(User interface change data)

────────────────────────────────────────

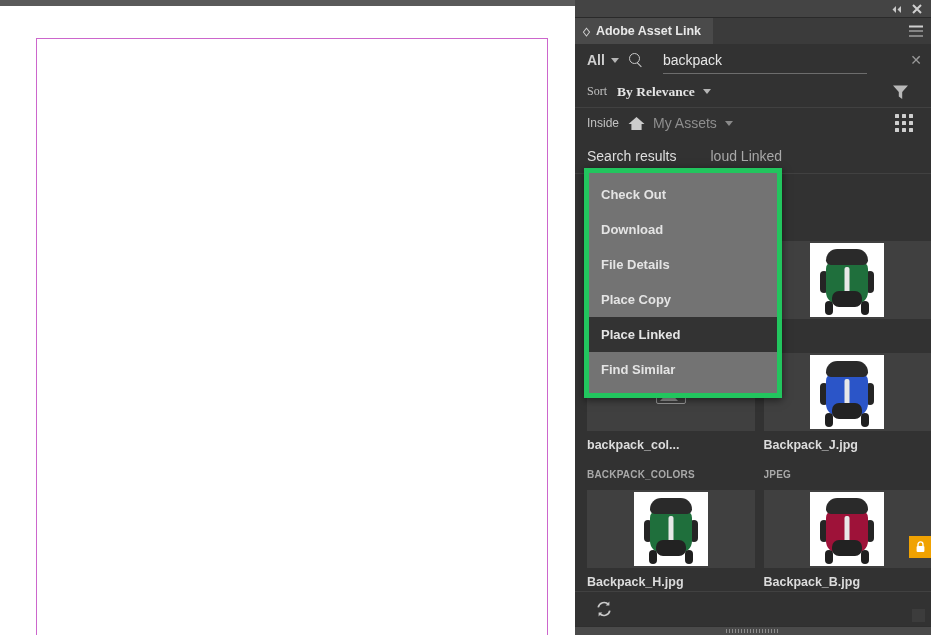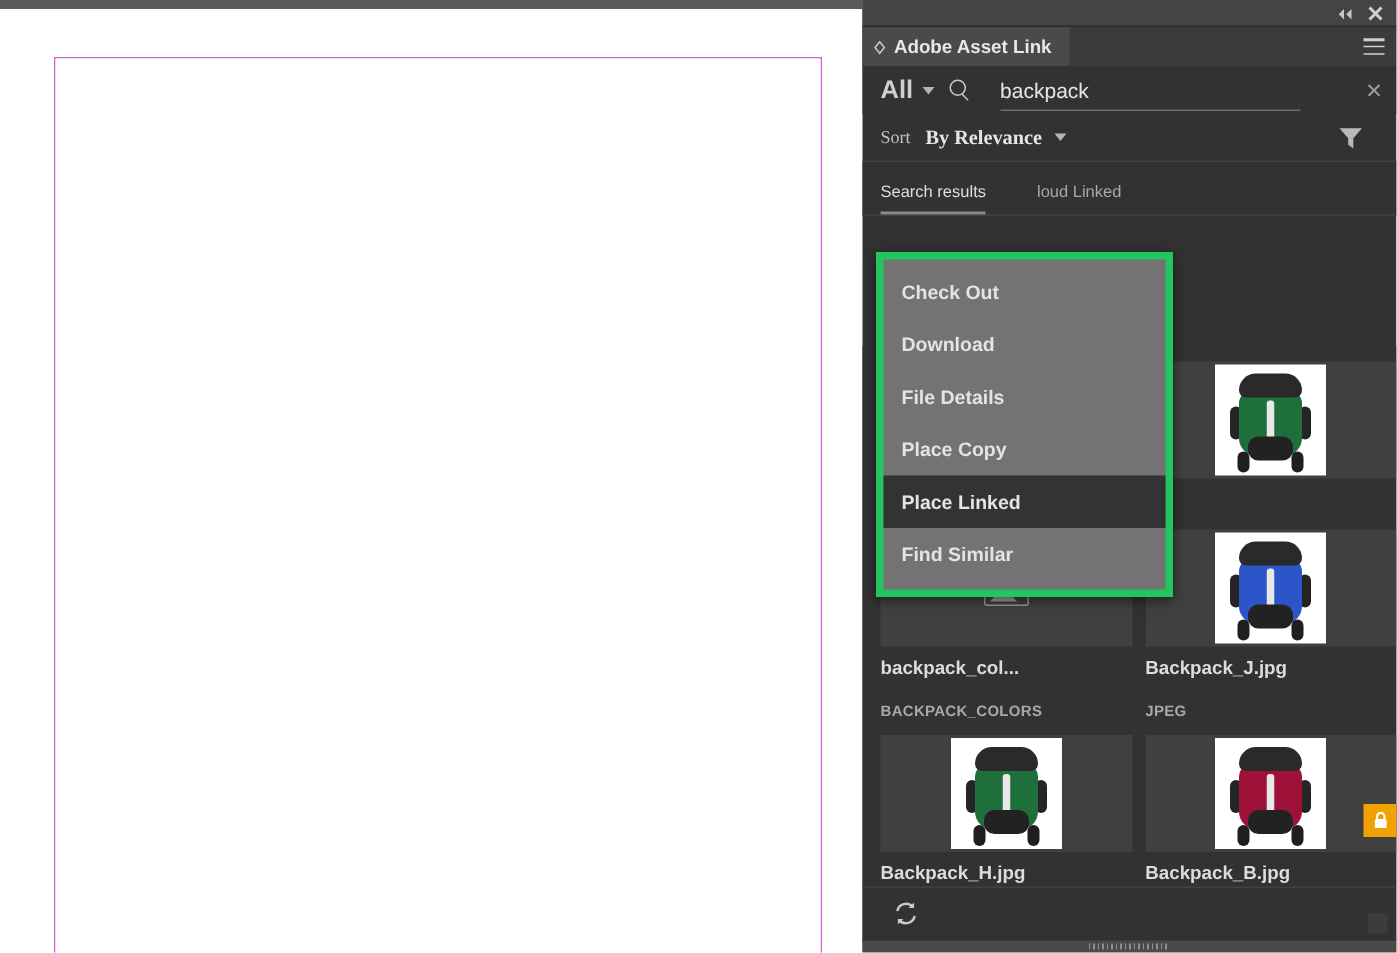--- a/index.html
+++ b/index.html
@@ -98,7 +98,7 @@
     background: #323232;
   }
   #scope-label {
-    color: #cfcfcf; font-size: 17px; font-weight: bold;
+    color: #cfcfcf; font-size: 14px; font-weight: bold;
     margin-right: 6px;
   }
   .chev {

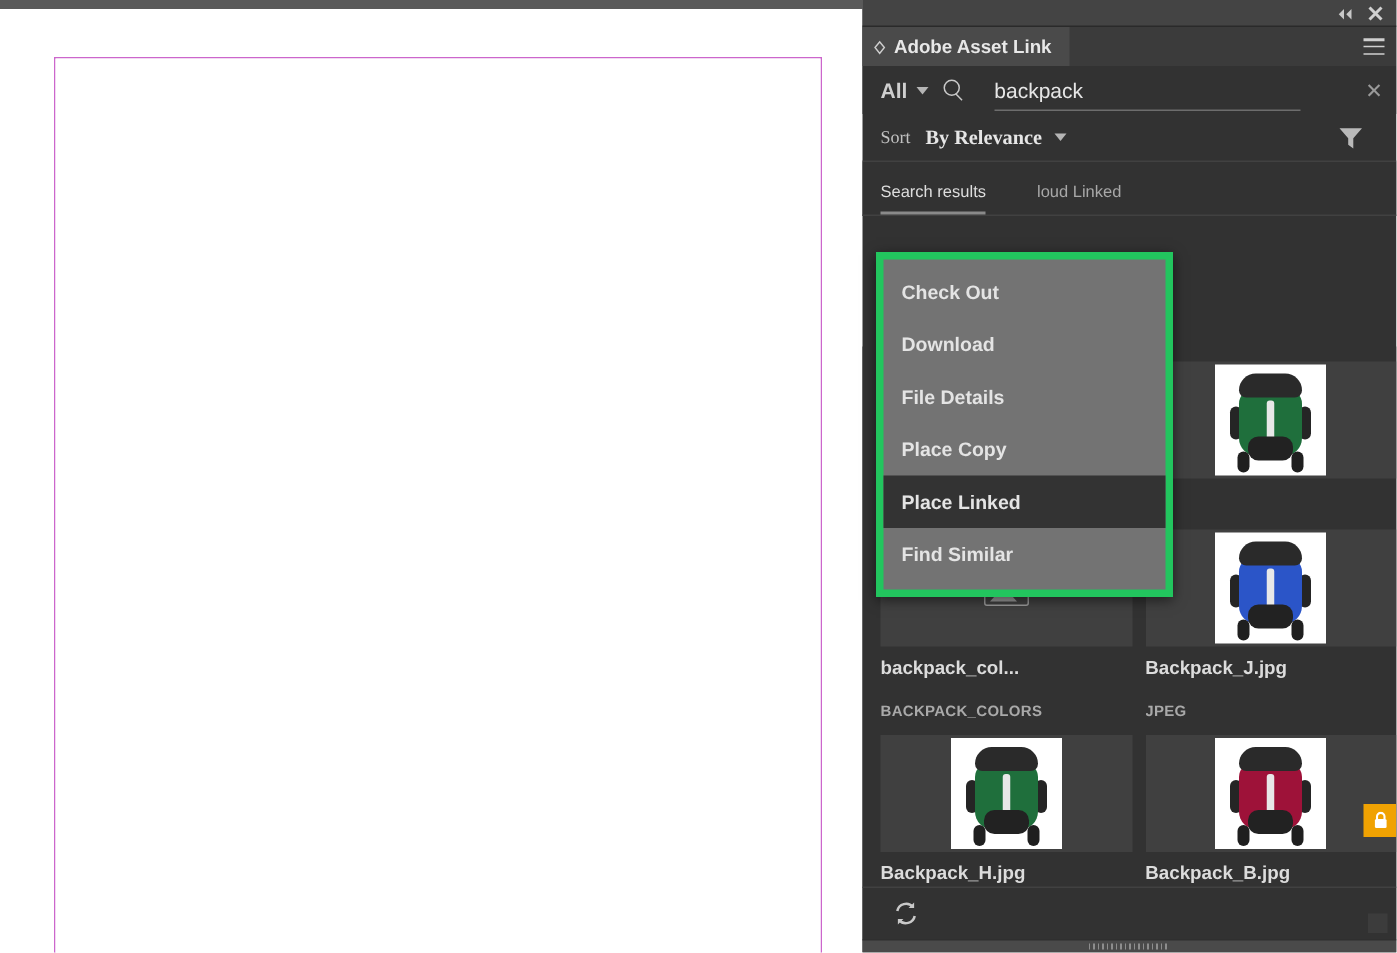--- a/index.html
+++ b/index.html
@@ -426,6 +426,27 @@
       </span>
     </div>
 
+    <div id="inside-row">
+      <span id="inside-label">Inside</span>
+      <span id="home-icon">
+        <svg width="17" height="15" viewBox="0 0 17 15">
+          <path d="M8.5,1 L16.5,8 L13.6,8 L13.6,14 L3.4,14 L3.4,8 L0.5,8 Z" fill="#cccccc"></path>
+        </svg>
+      </span>
+      <span id="inside-value">My Assets</span>
+      <span class="chev-dim"></span>
+      <span id="gridview-icon">
+        <b></b>
+          <b></b>
+          <b></b>
+        <b></b>
+          <b></b>
+          <b></b>
+        <b></b>
+          <b></b>
+          <b></b>
+      </span>
+    </div>
 
     <div id="results-tabs">
       <span class="rtab active">Search results</span>

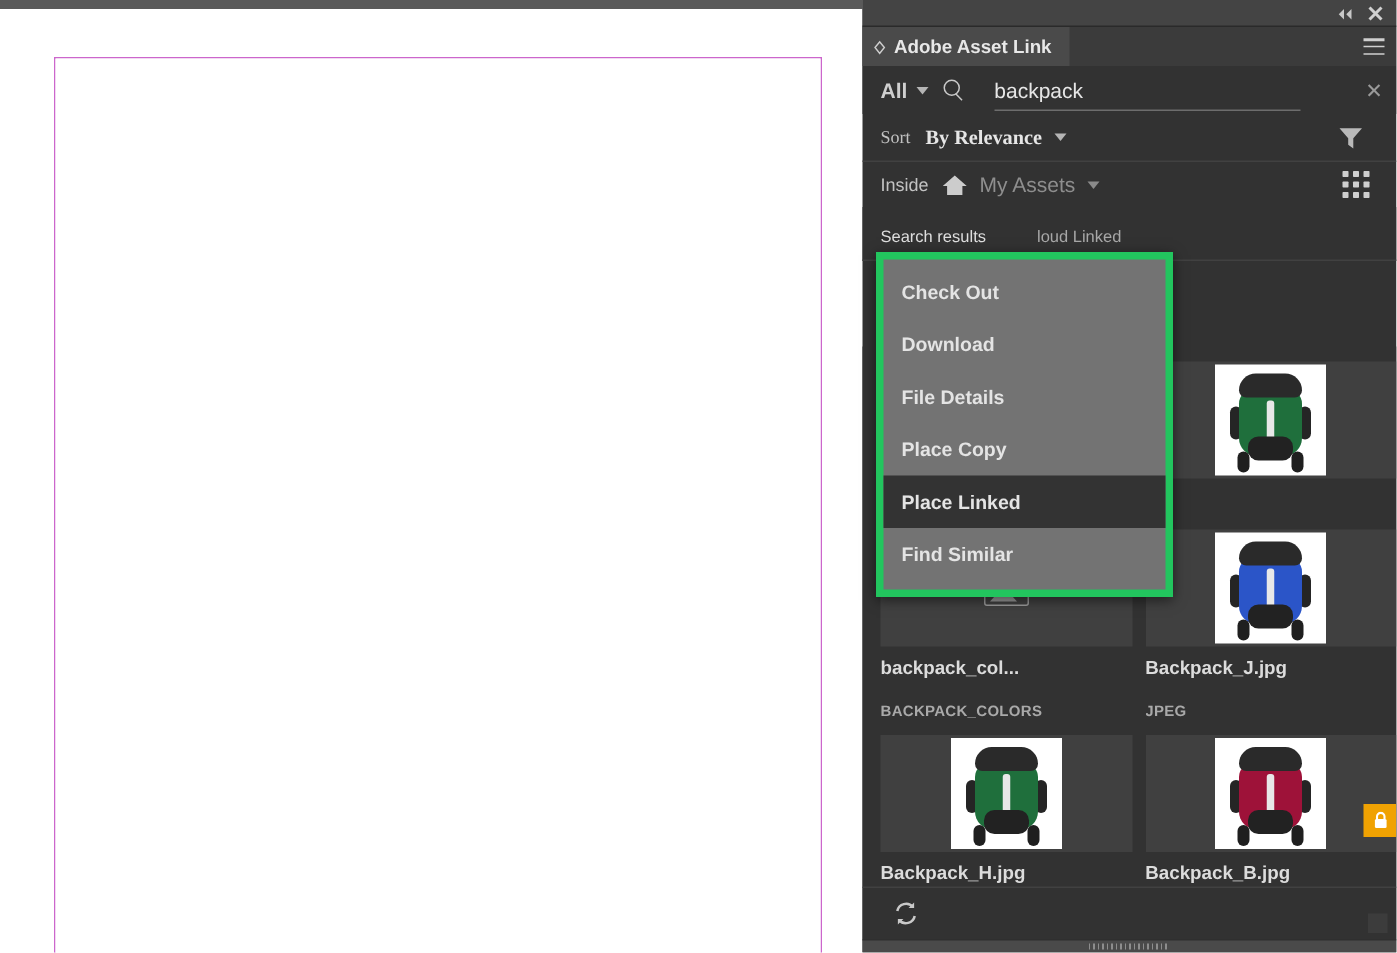--- a/index.html
+++ b/index.html
@@ -192,7 +192,7 @@
     background: #323232;
   }
   .rtab {
-    font-size: 11px; color: #c9c9c9;
+    font-size: 14px; color: #c9c9c9;
     padding: 0 0 9px 0; margin-right: 34px;
     position: relative; white-space: nowrap;
   }

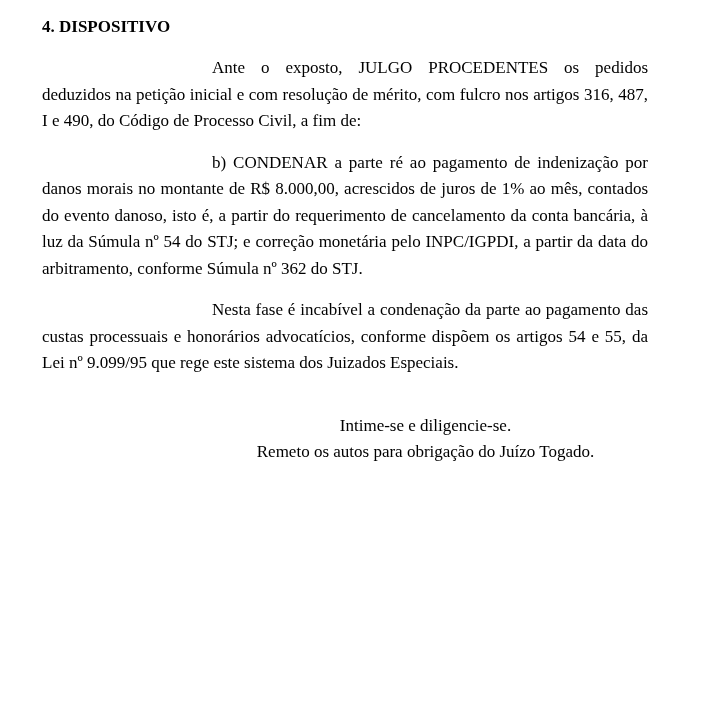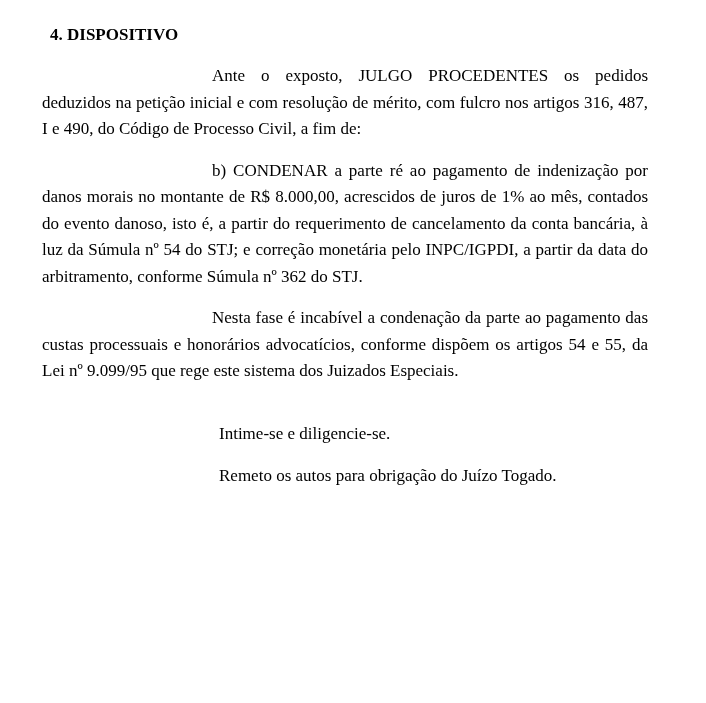--- a/index.html
+++ b/index.html
@@ -23,7 +23,7 @@
   .heading {
     font-weight: bold;
     font-size: 17px;
-    margin: 8px;
+    margin: 0;
     line-height: 27px;
   }
   p.para {

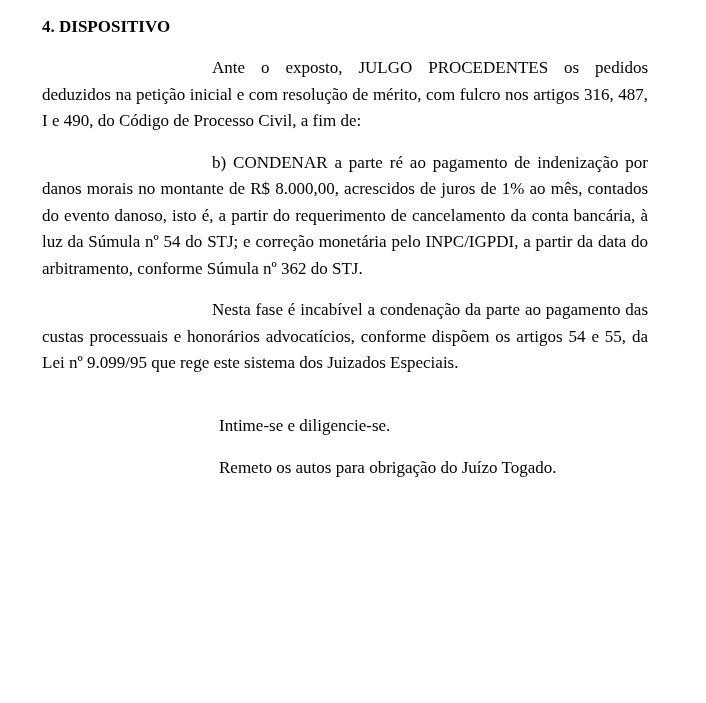--- a/index.html
+++ b/index.html
@@ -37,9 +37,9 @@
     margin-top: 36px;
   }
   .closing-line {
-    margin: 16px;
+    margin: 0;
     padding-left: 161px;
-    text-align: left;
+    text-align: center;
   }
   .closing-line.spaced-above {
     margin-top: 27px;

────────────────────────────────────────

- Task instructions:
Output the line that contains "padding: 0 0 9px 0; margin-right: 34px;" and every subsequent line through the end of the entries, exactly as given, without pictures.

- Solution:
     padding: 0 0 9px 0; margin-right: 34px;
     position: relative; white-space: nowrap;
   }

--- a/index.html
+++ b/index.html
@@ -23,7 +23,7 @@
   .heading {
     font-weight: bold;
     font-size: 17px;
-    margin: 8px;
+    margin: 0;
     line-height: 27px;
   }
   p.para {

--- a/index.html
+++ b/index.html
@@ -37,9 +37,9 @@
     margin-top: 36px;
   }
   .closing-line {
-    margin: 16px;
+    margin: 0;
     padding-left: 161px;
-    text-align: left;
+    text-align: center;
   }
   .closing-line.spaced-above {
     margin-top: 27px;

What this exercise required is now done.